▸ **Task inputs**:

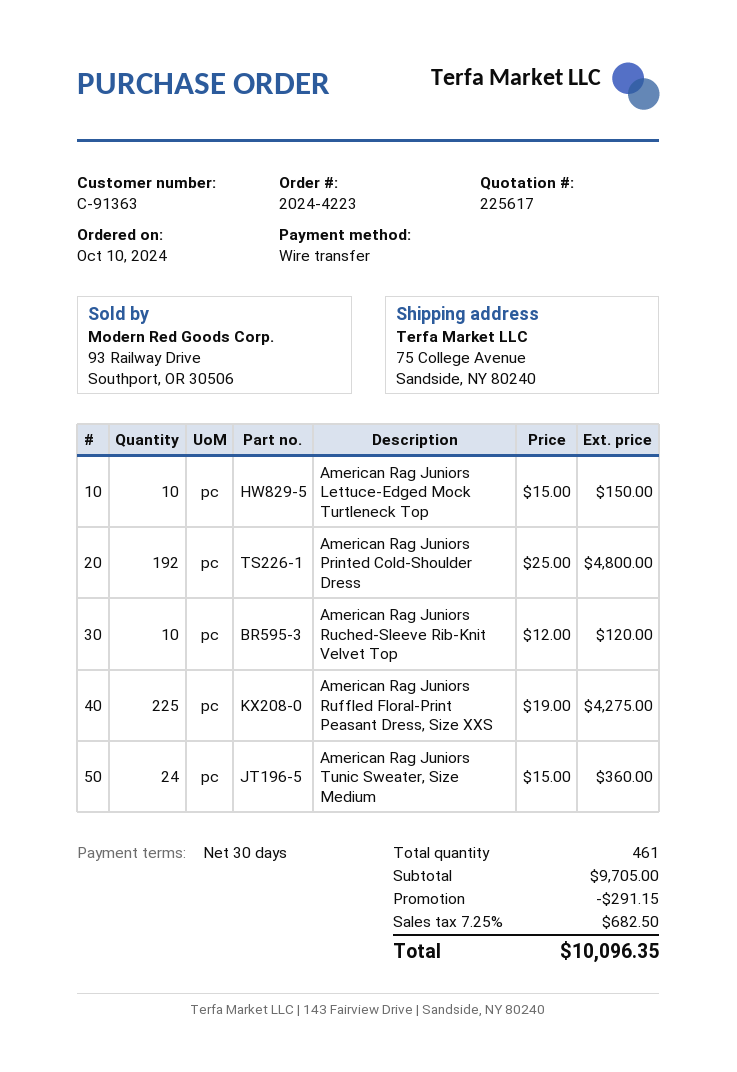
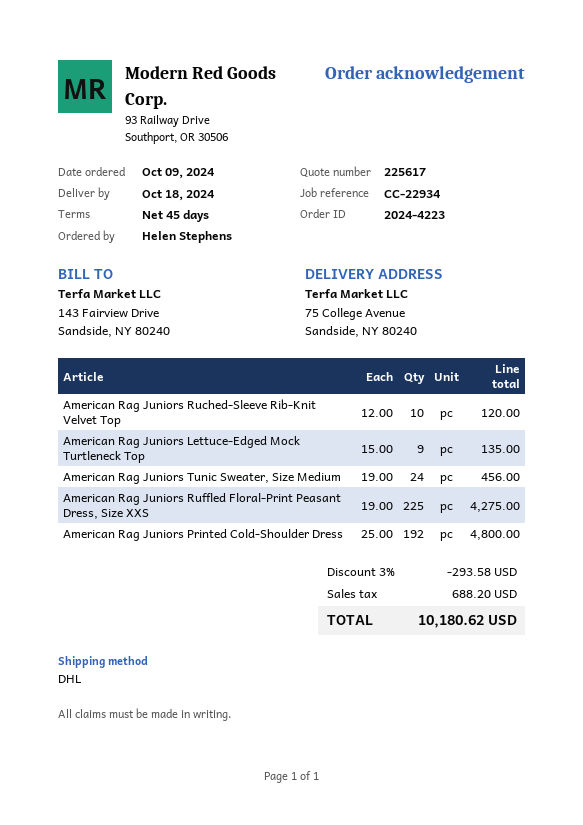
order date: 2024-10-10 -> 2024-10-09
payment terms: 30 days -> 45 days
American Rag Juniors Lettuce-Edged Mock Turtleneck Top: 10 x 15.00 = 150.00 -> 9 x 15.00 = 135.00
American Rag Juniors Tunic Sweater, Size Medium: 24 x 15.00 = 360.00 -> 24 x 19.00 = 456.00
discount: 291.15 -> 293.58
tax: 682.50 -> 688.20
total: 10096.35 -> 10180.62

...

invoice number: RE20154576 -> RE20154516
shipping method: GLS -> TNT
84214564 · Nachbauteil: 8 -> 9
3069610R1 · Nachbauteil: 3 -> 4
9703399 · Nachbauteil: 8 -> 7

...

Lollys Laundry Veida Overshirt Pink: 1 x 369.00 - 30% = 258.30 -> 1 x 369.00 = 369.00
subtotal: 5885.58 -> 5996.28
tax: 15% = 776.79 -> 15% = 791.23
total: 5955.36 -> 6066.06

▸ **What this task involves**: From the entries above, extract only the lines running from the one containing "Lollys Laundry Veida" through the one containing "total: 5955.36 -> 6066.06", inclusive.

▸ **Response for this exercise**:
Lollys Laundry Veida Overshirt Pink: 1 x 369.00 - 30% = 258.30 -> 1 x 369.00 = 369.00
subtotal: 5885.58 -> 5996.28
tax: 15% = 776.79 -> 15% = 791.23
total: 5955.36 -> 6066.06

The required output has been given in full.